Not Really a Bob, Not Cafe, GS300 Suzuki

Mike Lawless

2006 HD Softail Deluxe - 2014 Triumph Bonneville
I thought so too Hoosier. I checked everything multiple times. The wiring on the bike is actually in really good shape. It hasn't been hacked, and the connections are clean. The weird thing is how consistent the problem is. Always the same routine. Runs good cold for a few minutes, drops a hole for a few minutes, picks back up. Even when it's warm, it'll do the same thing.

Now magnetic pick-ups rarely go bad. I've run mag pick-up ignitions in various hot rod cars over the years and have never ever had a failure.
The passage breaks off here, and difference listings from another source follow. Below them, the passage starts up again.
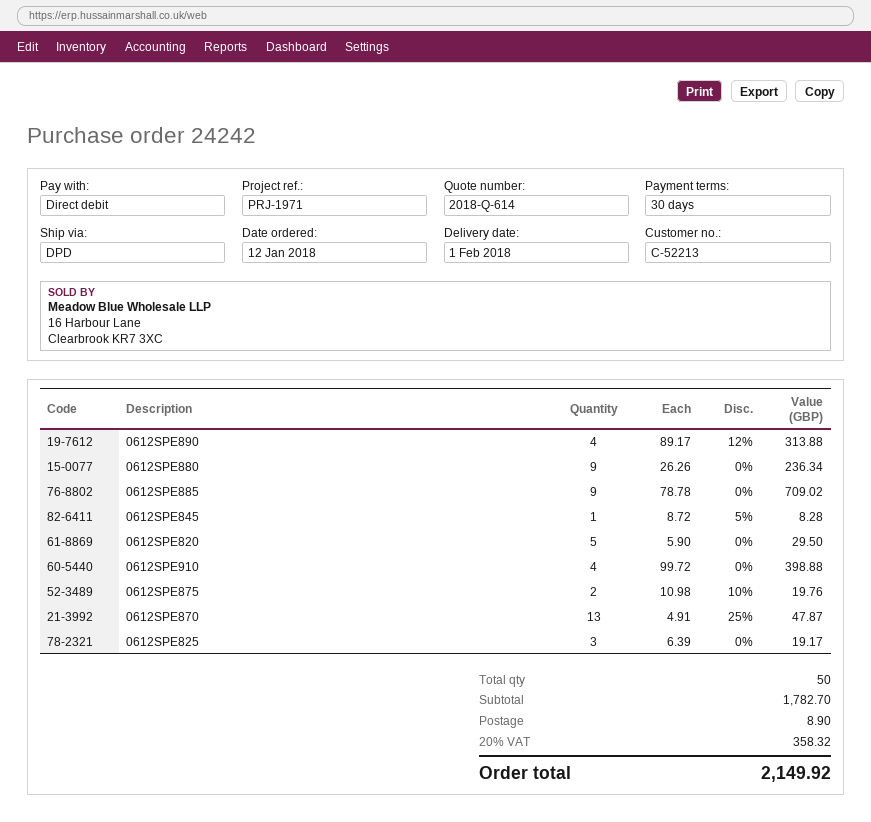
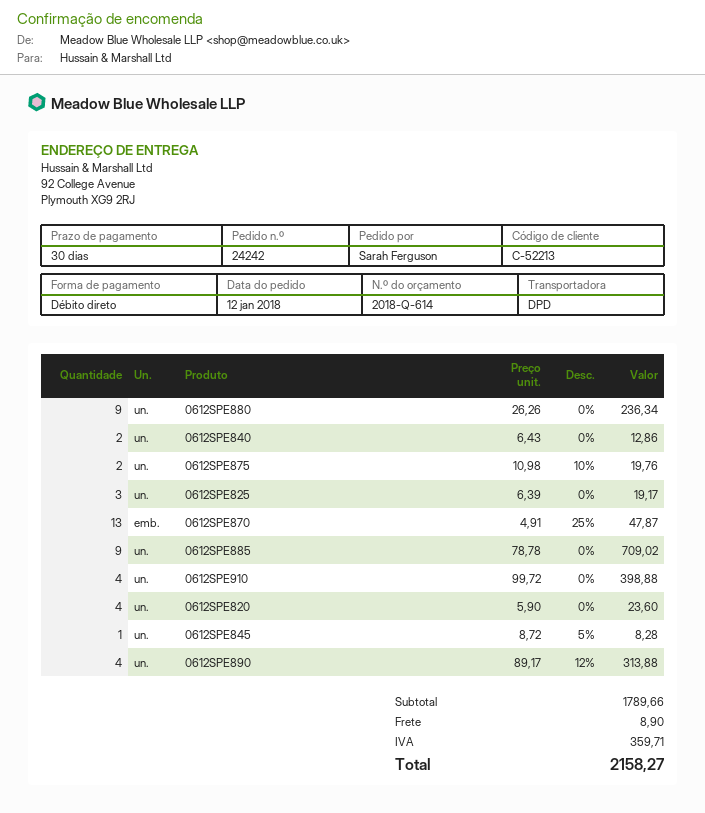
0612SPE820: 5 x 5.90 = 29.50 -> 4 x 5.90 = 23.60
0612SPE840: none -> 2 x 6.43 = 12.86
subtotal: 1782.70 -> 1789.66
tax: 358.32 -> 359.71
total: 2149.92 -> 2158.27

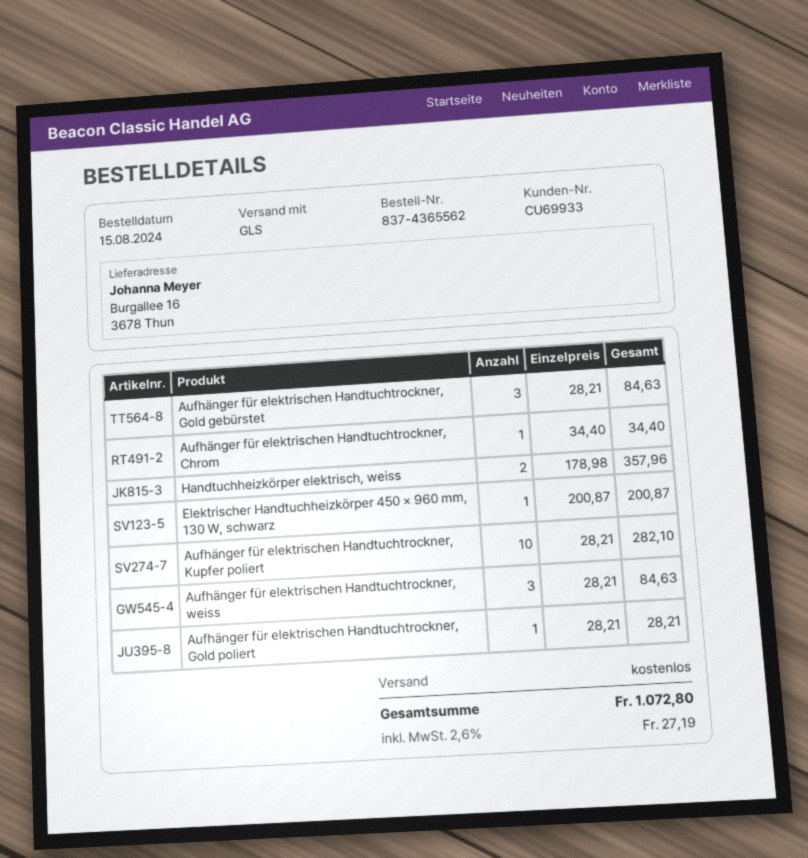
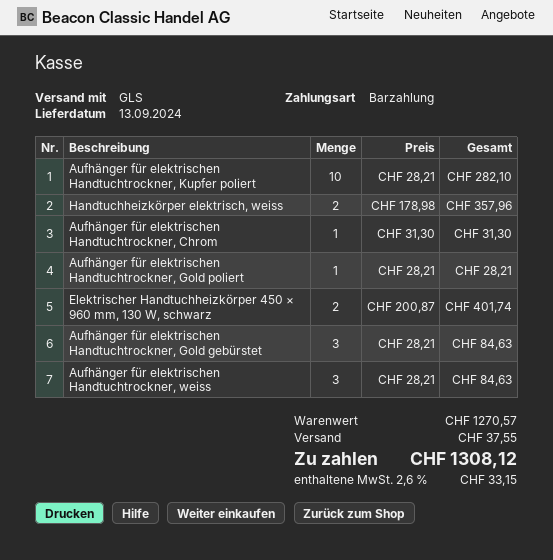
Aufhänger für elektrischen Handtuchtrockner, Chrom: 1 x 34.40 = 34.40 -> 1 x 31.30 = 31.30
Elektrischer Handtuchheizkörper 450 × 960 mm, 130 W, schwarz: 1 x 200.87 = 200.87 -> 2 x 200.87 = 401.74
shipping: 0.00 -> 37.55
tax: 2.6% = 27.19 -> 2.6% = 33.15
total: 1072.80 -> 1308.12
Electronic circuits on the other hand...a micro fracture can make all kinds of strange things happen. When the circuit warms and expands, it can either lose or regain contact. My research on these electronic ignition systems on small suzukis have led me to believe that they are problematic. Maybe the reason there aren't many survivors is because once they quit running, the bike was parked, junked, parted out, etc. Replacement parts simply are not available.

So, we improvise. I'll document the procedures and maybe we'll all learn something in the process. I know that I'm flying blind here, only guided by my automotive knowledge.
 

mechdesign2k4

Chop-N-Change
Let em say first, I apologize if this was tried, and if you knew this stuff already so here it goes.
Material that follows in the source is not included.